▶ [What to work on] An exact transcript of all the records is the expected answer.

Dataset items:
────────────────────

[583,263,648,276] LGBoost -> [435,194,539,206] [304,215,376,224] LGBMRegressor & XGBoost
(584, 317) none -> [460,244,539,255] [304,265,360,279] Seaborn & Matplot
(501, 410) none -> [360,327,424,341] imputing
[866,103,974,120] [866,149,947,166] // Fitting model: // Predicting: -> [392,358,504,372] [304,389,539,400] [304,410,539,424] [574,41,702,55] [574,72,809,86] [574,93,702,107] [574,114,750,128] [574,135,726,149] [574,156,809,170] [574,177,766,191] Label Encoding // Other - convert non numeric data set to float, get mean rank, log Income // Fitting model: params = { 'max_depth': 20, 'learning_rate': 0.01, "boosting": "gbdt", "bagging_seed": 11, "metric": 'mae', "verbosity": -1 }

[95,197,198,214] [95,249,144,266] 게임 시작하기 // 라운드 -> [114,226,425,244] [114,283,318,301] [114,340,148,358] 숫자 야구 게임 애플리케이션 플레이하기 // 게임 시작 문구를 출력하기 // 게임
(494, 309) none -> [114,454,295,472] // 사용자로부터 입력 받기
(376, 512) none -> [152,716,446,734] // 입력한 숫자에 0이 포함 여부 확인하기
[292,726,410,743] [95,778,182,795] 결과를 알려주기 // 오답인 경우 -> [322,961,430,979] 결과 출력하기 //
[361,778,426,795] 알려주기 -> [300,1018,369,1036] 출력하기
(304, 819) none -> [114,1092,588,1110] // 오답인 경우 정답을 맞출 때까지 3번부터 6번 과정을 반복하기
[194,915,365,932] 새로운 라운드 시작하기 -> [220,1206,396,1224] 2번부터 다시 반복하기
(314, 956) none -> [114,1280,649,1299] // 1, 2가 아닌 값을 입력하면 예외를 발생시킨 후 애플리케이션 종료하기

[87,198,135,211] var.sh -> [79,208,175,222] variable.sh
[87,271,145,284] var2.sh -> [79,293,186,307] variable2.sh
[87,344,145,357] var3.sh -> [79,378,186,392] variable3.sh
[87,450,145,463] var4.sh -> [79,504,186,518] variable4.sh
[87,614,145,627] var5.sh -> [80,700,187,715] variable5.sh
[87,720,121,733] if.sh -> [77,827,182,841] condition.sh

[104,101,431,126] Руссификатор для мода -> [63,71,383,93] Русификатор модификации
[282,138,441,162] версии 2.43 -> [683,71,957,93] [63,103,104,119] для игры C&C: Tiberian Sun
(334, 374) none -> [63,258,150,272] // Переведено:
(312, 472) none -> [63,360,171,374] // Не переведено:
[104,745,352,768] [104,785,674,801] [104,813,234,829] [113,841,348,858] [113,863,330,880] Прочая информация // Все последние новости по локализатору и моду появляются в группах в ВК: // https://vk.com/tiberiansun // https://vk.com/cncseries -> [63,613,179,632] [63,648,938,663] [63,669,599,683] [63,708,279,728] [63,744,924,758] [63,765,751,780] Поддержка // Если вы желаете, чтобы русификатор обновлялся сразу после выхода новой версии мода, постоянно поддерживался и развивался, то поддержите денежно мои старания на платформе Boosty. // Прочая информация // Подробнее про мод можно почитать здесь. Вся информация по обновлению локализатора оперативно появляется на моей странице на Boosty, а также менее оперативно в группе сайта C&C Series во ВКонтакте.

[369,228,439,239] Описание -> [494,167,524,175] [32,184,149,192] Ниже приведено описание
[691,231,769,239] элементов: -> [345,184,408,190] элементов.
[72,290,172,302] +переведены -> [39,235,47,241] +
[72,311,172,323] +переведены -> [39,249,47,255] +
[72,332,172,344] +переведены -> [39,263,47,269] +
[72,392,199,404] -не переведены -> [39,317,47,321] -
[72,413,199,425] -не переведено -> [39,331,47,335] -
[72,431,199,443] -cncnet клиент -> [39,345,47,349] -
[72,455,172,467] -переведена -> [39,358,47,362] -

────────────────────

▶ [Task solution]
[583,263,648,276] LGBoost -> [435,194,539,206] [304,215,376,224] LGBMRegressor & XGBoost
(584, 317) none -> [460,244,539,255] [304,265,360,279] Seaborn & Matplot
(501, 410) none -> [360,327,424,341] imputing
[866,103,974,120] [866,149,947,166] // Fitting model: // Predicting: -> [392,358,504,372] [304,389,539,400] [304,410,539,424] [574,41,702,55] [574,72,809,86] [574,93,702,107] [574,114,750,128] [574,135,726,149] [574,156,809,170] [574,177,766,191] Label Encoding // Other - convert non numeric data set to float, get mean rank, log Income // Fitting model: params = { 'max_depth': 20, 'learning_rate': 0.01, "boosting": "gbdt", "bagging_seed": 11, "metric": 'mae', "verbosity": -1 }

[95,197,198,214] [95,249,144,266] 게임 시작하기 // 라운드 -> [114,226,425,244] [114,283,318,301] [114,340,148,358] 숫자 야구 게임 애플리케이션 플레이하기 // 게임 시작 문구를 출력하기 // 게임
(494, 309) none -> [114,454,295,472] // 사용자로부터 입력 받기
(376, 512) none -> [152,716,446,734] // 입력한 숫자에 0이 포함 여부 확인하기
[292,726,410,743] [95,778,182,795] 결과를 알려주기 // 오답인 경우 -> [322,961,430,979] 결과 출력하기 //
[361,778,426,795] 알려주기 -> [300,1018,369,1036] 출력하기
(304, 819) none -> [114,1092,588,1110] // 오답인 경우 정답을 맞출 때까지 3번부터 6번 과정을 반복하기
[194,915,365,932] 새로운 라운드 시작하기 -> [220,1206,396,1224] 2번부터 다시 반복하기
(314, 956) none -> [114,1280,649,1299] // 1, 2가 아닌 값을 입력하면 예외를 발생시킨 후 애플리케이션 종료하기

[87,198,135,211] var.sh -> [79,208,175,222] variable.sh
[87,271,145,284] var2.sh -> [79,293,186,307] variable2.sh
[87,344,145,357] var3.sh -> [79,378,186,392] variable3.sh
[87,450,145,463] var4.sh -> [79,504,186,518] variable4.sh
[87,614,145,627] var5.sh -> [80,700,187,715] variable5.sh
[87,720,121,733] if.sh -> [77,827,182,841] condition.sh

[104,101,431,126] Руссификатор для мода -> [63,71,383,93] Русификатор модификации
[282,138,441,162] версии 2.43 -> [683,71,957,93] [63,103,104,119] для игры C&C: Tiberian Sun
(334, 374) none -> [63,258,150,272] // Переведено:
(312, 472) none -> [63,360,171,374] // Не переведено:
[104,745,352,768] [104,785,674,801] [104,813,234,829] [113,841,348,858] [113,863,330,880] Прочая информация // Все последние новости по локализатору и моду появляются в группах в ВК: // https://vk.com/tiberiansun // https://vk.com/cncseries -> [63,613,179,632] [63,648,938,663] [63,669,599,683] [63,708,279,728] [63,744,924,758] [63,765,751,780] Поддержка // Если вы желаете, чтобы русификатор обновлялся сразу после выхода новой версии мода, постоянно поддерживался и развивался, то поддержите денежно мои старания на платформе Boosty. // Прочая информация // Подробнее про мод можно почитать здесь. Вся информация по обновлению локализатора оперативно появляется на моей странице на Boosty, а также менее оперативно в группе сайта C&C Series во ВКонтакте.

[369,228,439,239] Описание -> [494,167,524,175] [32,184,149,192] Ниже приведено описание
[691,231,769,239] элементов: -> [345,184,408,190] элементов.
[72,290,172,302] +переведены -> [39,235,47,241] +
[72,311,172,323] +переведены -> [39,249,47,255] +
[72,332,172,344] +переведены -> [39,263,47,269] +
[72,392,199,404] -не переведены -> [39,317,47,321] -
[72,413,199,425] -не переведено -> [39,331,47,335] -
[72,431,199,443] -cncnet клиент -> [39,345,47,349] -
[72,455,172,467] -переведена -> [39,358,47,362] -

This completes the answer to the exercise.